WHAT TO DO: Only the lines containing "autenticado" should appear in the answer, copied from the listing below.
----- SUPPLIED MATERIAL
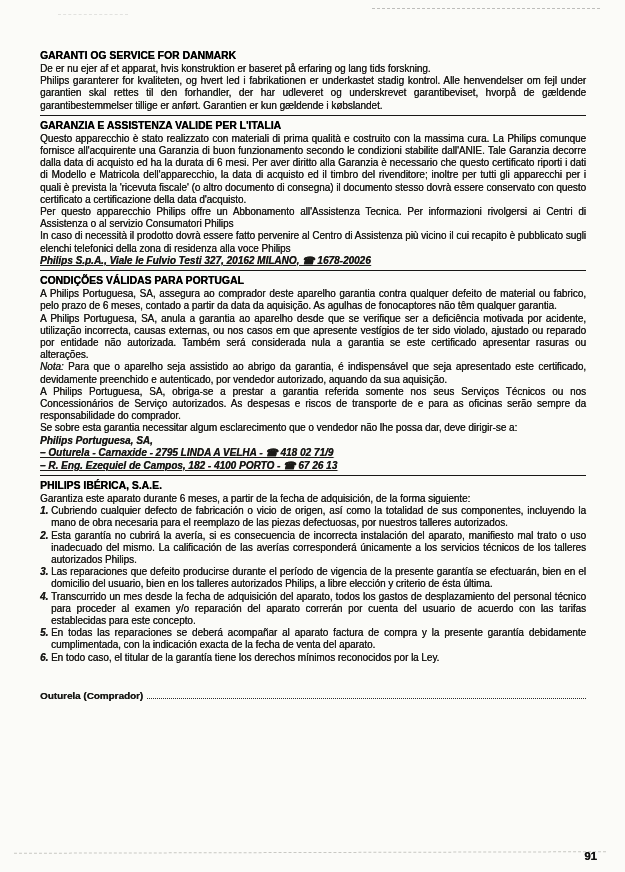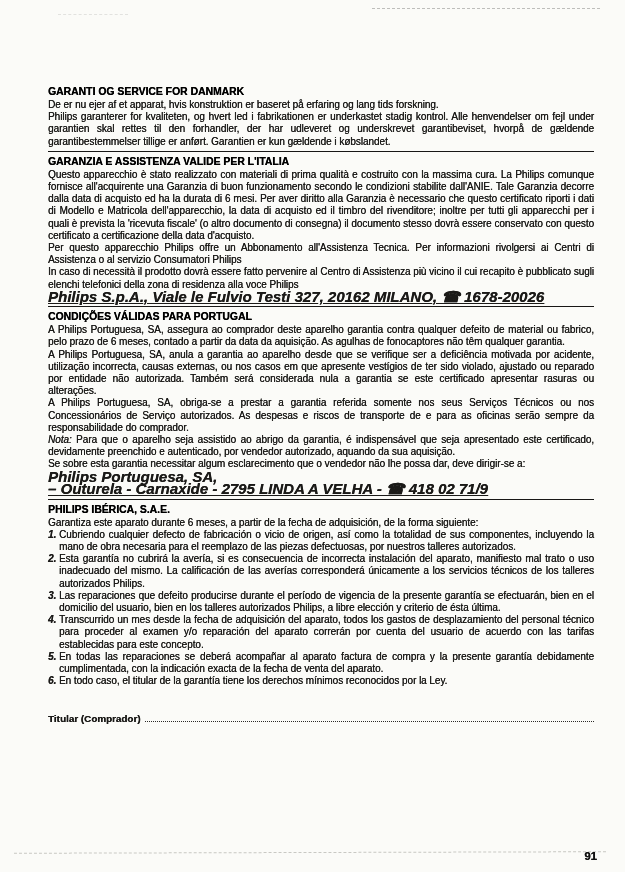--- a/index.html
+++ b/index.html
@@ -13,9 +13,8 @@
   }
   .page {
     position:absolute;
-    left:48px; top:50px;
+    left:40px; top:50px;
     width:546px;
-    margin-top:36px;
   }
   .sec { margin-bottom:1px; }
   .sec h2 {

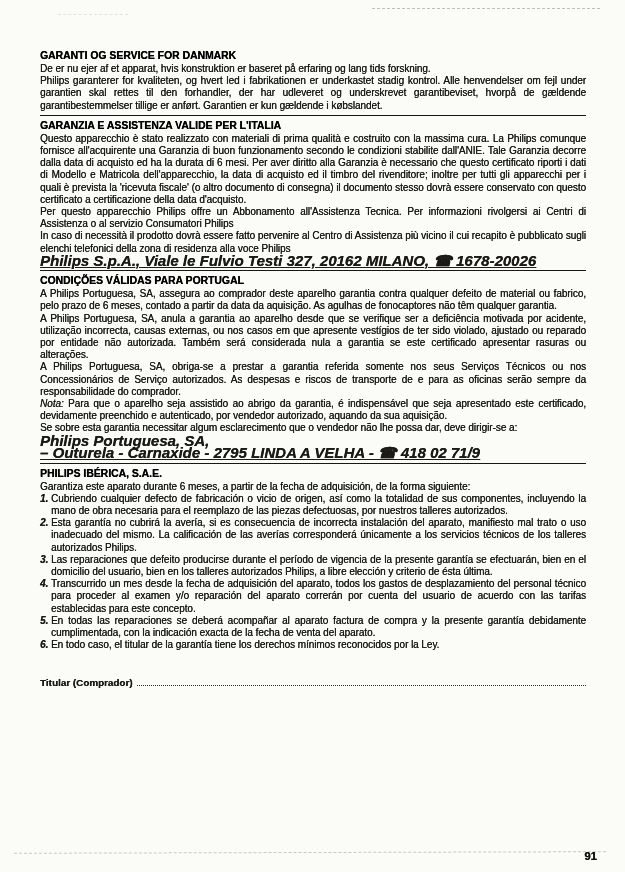--- a/index.html
+++ b/index.html
@@ -39,7 +39,7 @@
     margin:3px 0 4px 0;
   }
   .addr {
-    font-size:15px;
+    font-size:10px;
     font-weight:bold;
     font-style:italic;
     line-height:12.4px;

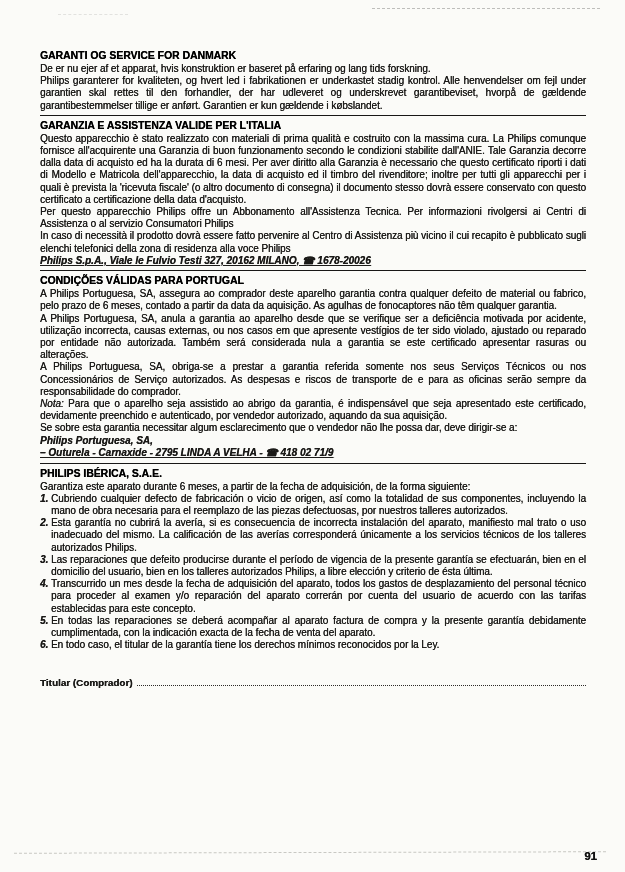--- a/index.html
+++ b/index.html
@@ -130,8 +130,8 @@
     <h2>CONDIÇÕES VÁLIDAS PARA PORTUGAL</h2>
     <p>A Philips Portuguesa, SA, assegura ao comprador deste aparelho garantia contra qualquer defeito de material ou fabrico, pelo prazo de 6 meses, contado a partir da data da aquisição. As agulhas de fonocaptores não têm qualquer garantia.</p>
     <p>A Philips Portuguesa, SA, anula a garantia ao aparelho desde que se verifique ser a deficiência motivada por acidente, utilização incorrecta, causas externas, ou nos casos em que apresente vestígios de ter sido violado, ajustado ou reparado por entidade não autorizada. Também será considerada nula a garantia se este certificado apresentar rasuras ou alterações.</p>
+    <p><span class="nota-label">Nota:</span><span> Para que o aparelho seja assistido ao abrigo da garantia, é indispensável que seja apresentado este certificado, devidamente preenchido e autenticado, por vendedor autorizado, aquando da sua aquisição.</span></p>
     <p>A Philips Portuguesa, SA, obriga-se a prestar a garantia referida somente nos seus Serviços Técnicos ou nos Concessionários de Serviço autorizados. As despesas e riscos de transporte de e para as oficinas serão sempre da responsabilidade do comprador.</p>
-    <p><span class="nota-label">Nota:</span><span> Para que o aparelho seja assistido ao abrigo da garantia, é indispensável que seja apresentado este certificado, devidamente preenchido e autenticado, por vendedor autorizado, aquando da sua aquisição.</span></p>
     <p>Se sobre esta garantia necessitar algum esclarecimento que o vendedor não lhe possa dar, deve dirigir-se a:</p>
     <div class="addr">Philips Portuguesa, SA,</div>
     <div class="addr u">– Outurela - Carnaxide - 2795 LINDA A VELHA - ☎ 418 02 71/9</div>

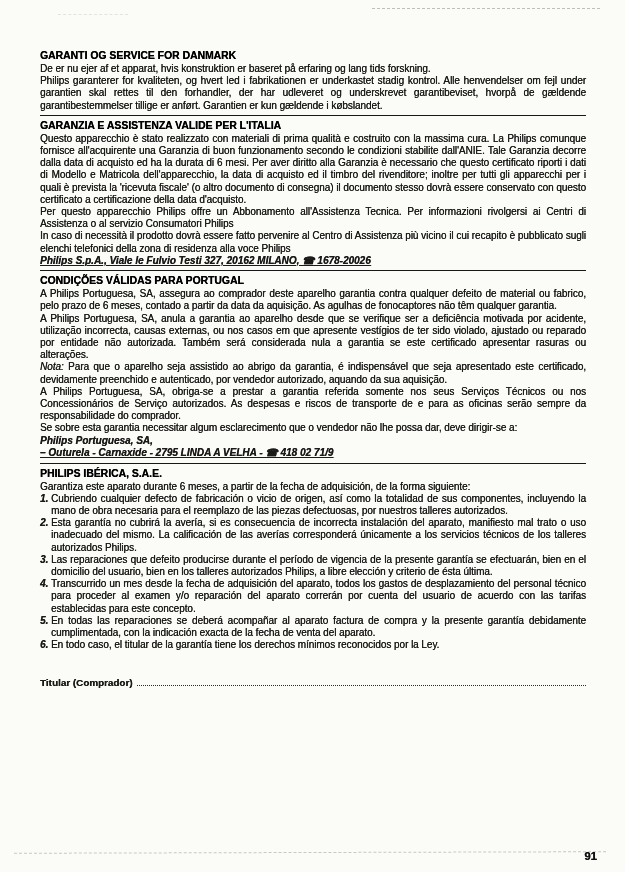--- a/index.html
+++ b/index.html
@@ -135,6 +135,7 @@
     <p>Se sobre esta garantia necessitar algum esclarecimento que o vendedor não lhe possa dar, deve dirigir-se a:</p>
     <div class="addr">Philips Portuguesa, SA,</div>
     <div class="addr u">– Outurela - Carnaxide - 2795 LINDA A VELHA - ☎ 418 02 71/9</div>
+    <div class="addr u">– R. Eng. Ezequiel de Campos, 182 - 4100 PORTO - ☎ 67 26 13</div>
   </section>
 
   <hr class="sep">

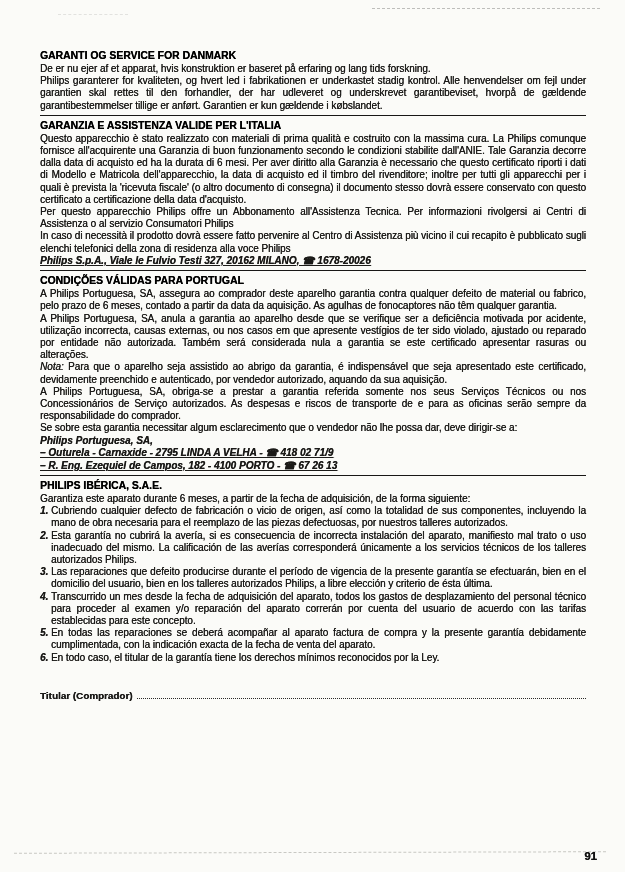--- a/index.html
+++ b/index.html
@@ -173,7 +173,7 @@
 
   <div class="form-block">
     <div class="form-line">
-      <span class="flabel">Titular (Comprador)</span>
+      <span class="flabel">Outurela (Comprador)</span>
       <span class="leader"></span>
     </div>
   </div>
----------
SOLVED PROBLEM:
+    <p><span class="nota-label">Nota:</span><span> Para que o aparelho seja assistido ao abrigo da garantia, é indispensável que seja apresentado este certificado, devidamente preenchido e autenticado, por vendedor autorizado, aquando da sua aquisição.</span></p>
-    <p><span class="nota-label">Nota:</span><span> Para que o aparelho seja assistido ao abrigo da garantia, é indispensável que seja apresentado este certificado, devidamente preenchido e autenticado, por vendedor autorizado, aquando da sua aquisição.</span></p>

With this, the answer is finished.